*** Opening DATA TO USE ***

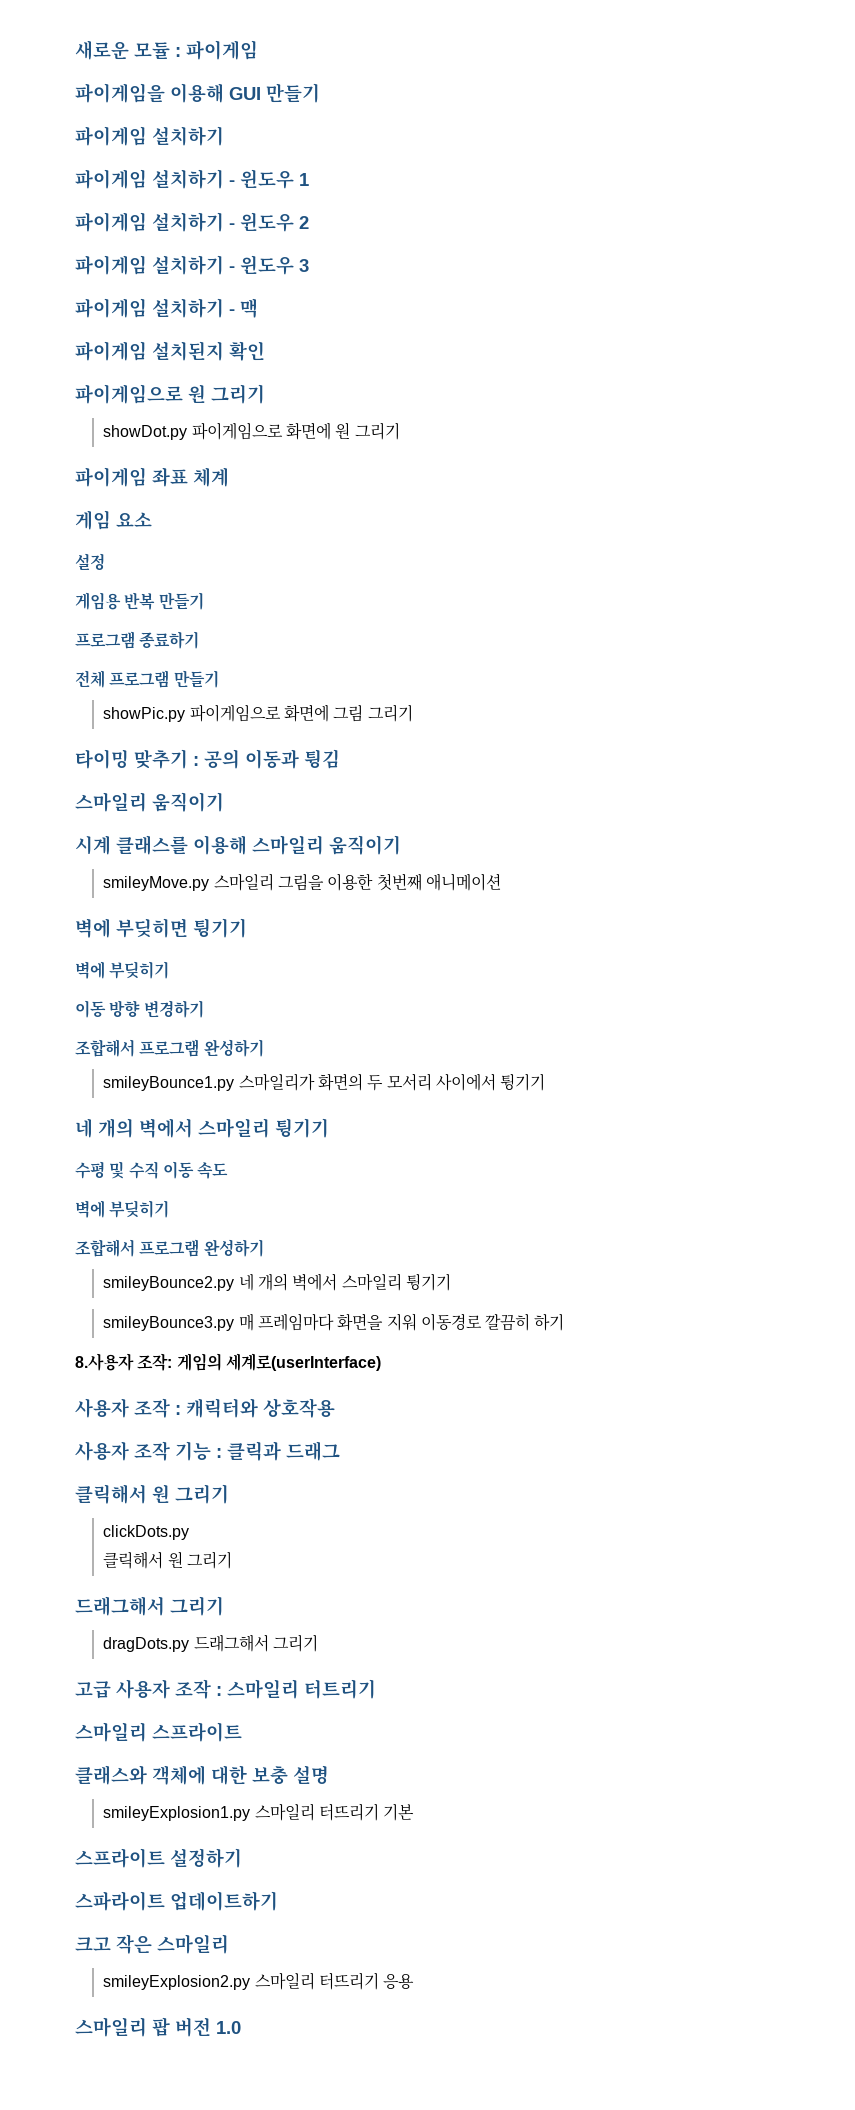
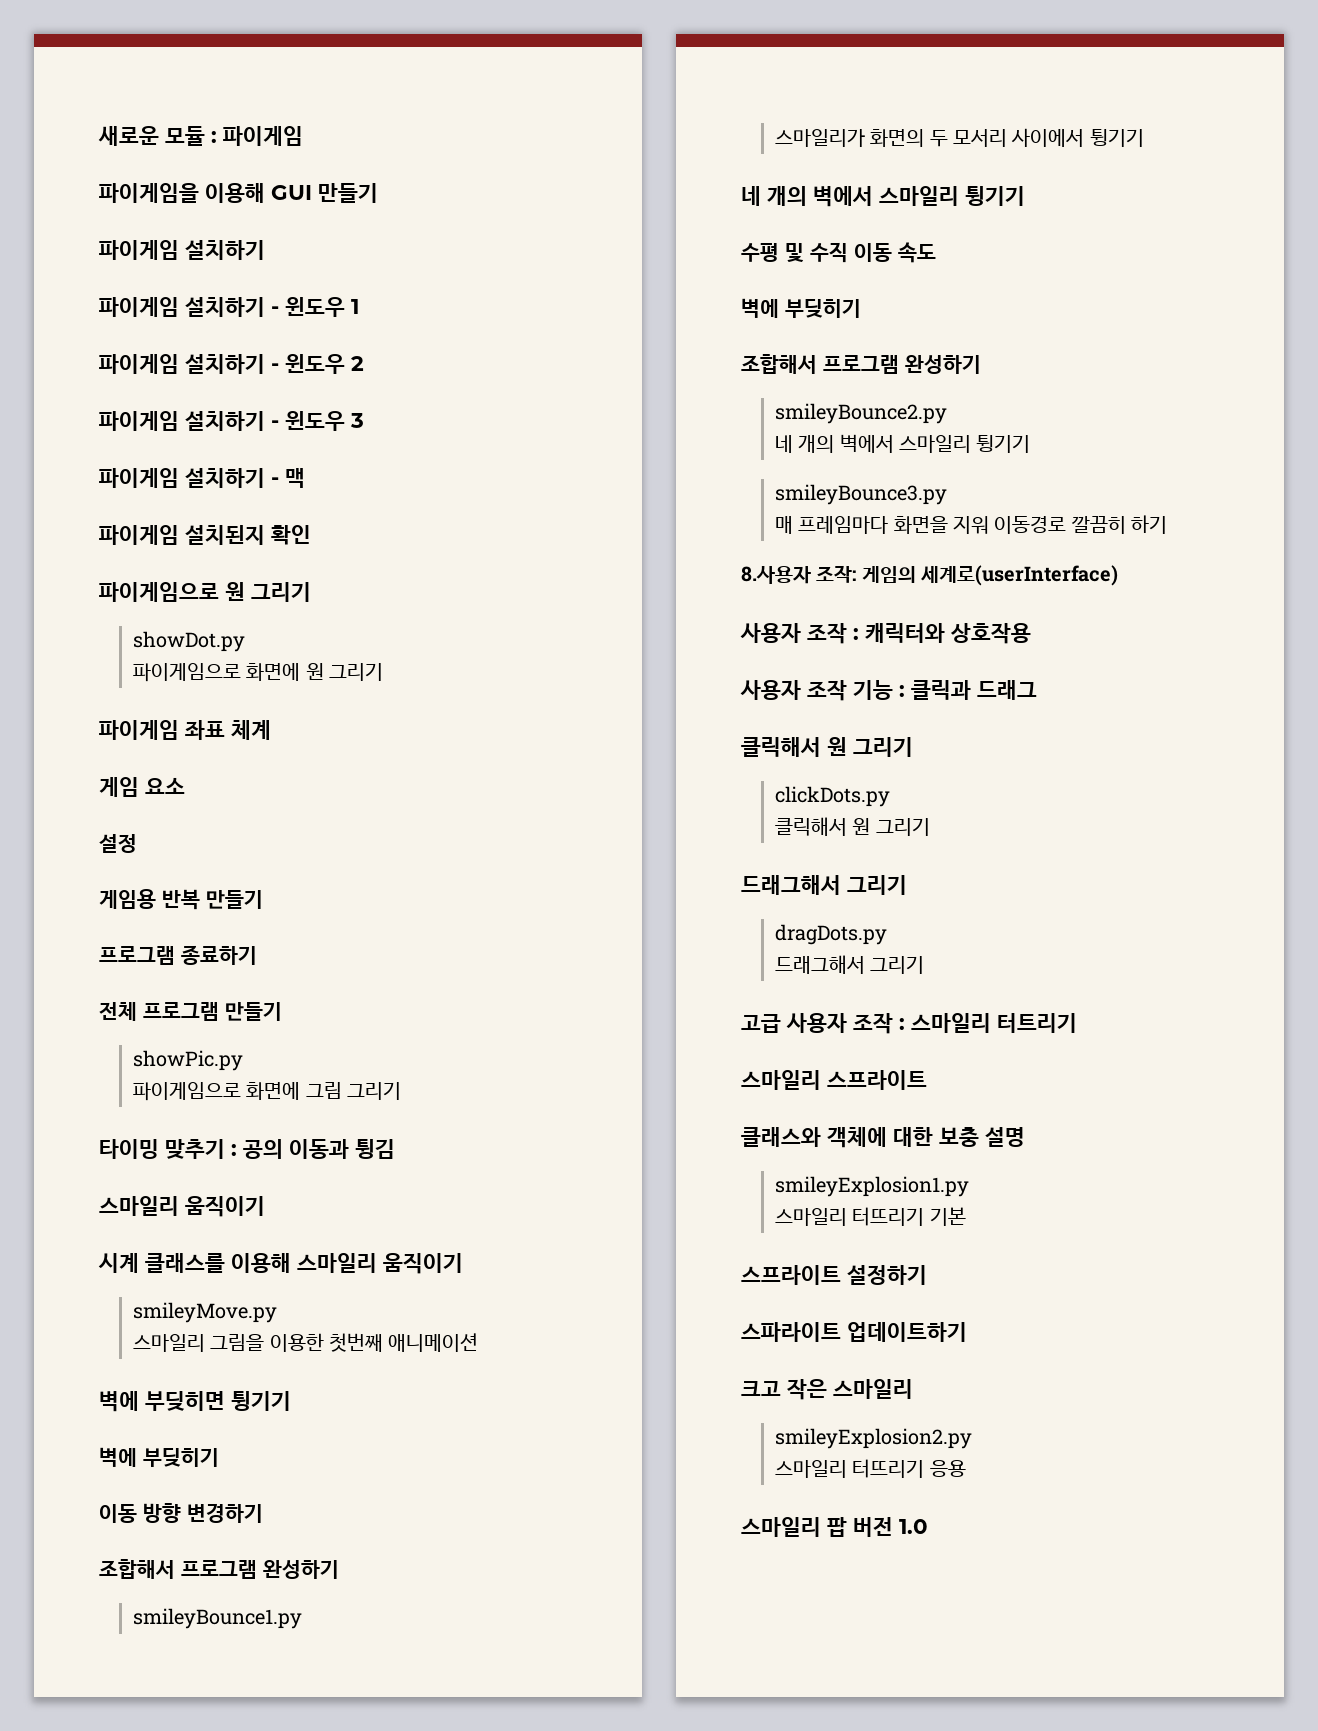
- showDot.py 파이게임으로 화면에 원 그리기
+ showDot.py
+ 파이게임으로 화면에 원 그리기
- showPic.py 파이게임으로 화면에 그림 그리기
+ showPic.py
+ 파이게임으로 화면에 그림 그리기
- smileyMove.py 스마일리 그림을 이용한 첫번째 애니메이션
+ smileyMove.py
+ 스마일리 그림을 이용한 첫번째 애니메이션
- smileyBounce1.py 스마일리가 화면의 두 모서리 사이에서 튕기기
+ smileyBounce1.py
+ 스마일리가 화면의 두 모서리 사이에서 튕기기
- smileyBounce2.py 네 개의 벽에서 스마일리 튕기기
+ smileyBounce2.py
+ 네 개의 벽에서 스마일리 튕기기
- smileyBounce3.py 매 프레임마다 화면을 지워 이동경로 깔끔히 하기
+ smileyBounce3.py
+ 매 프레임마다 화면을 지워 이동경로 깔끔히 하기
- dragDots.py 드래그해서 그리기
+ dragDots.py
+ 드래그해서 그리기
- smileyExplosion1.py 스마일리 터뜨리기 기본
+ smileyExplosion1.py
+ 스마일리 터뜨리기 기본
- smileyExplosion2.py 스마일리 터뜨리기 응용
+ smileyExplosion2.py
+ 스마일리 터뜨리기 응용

*** Closing DATA TO USE ***

TASK STATEMENT:
Every line above that holds the word "smileyMove" is to be found and copied.

RESULT OF THE EXERCISE:
- smileyMove.py 스마일리 그림을 이용한 첫번째 애니메이션
+ smileyMove.py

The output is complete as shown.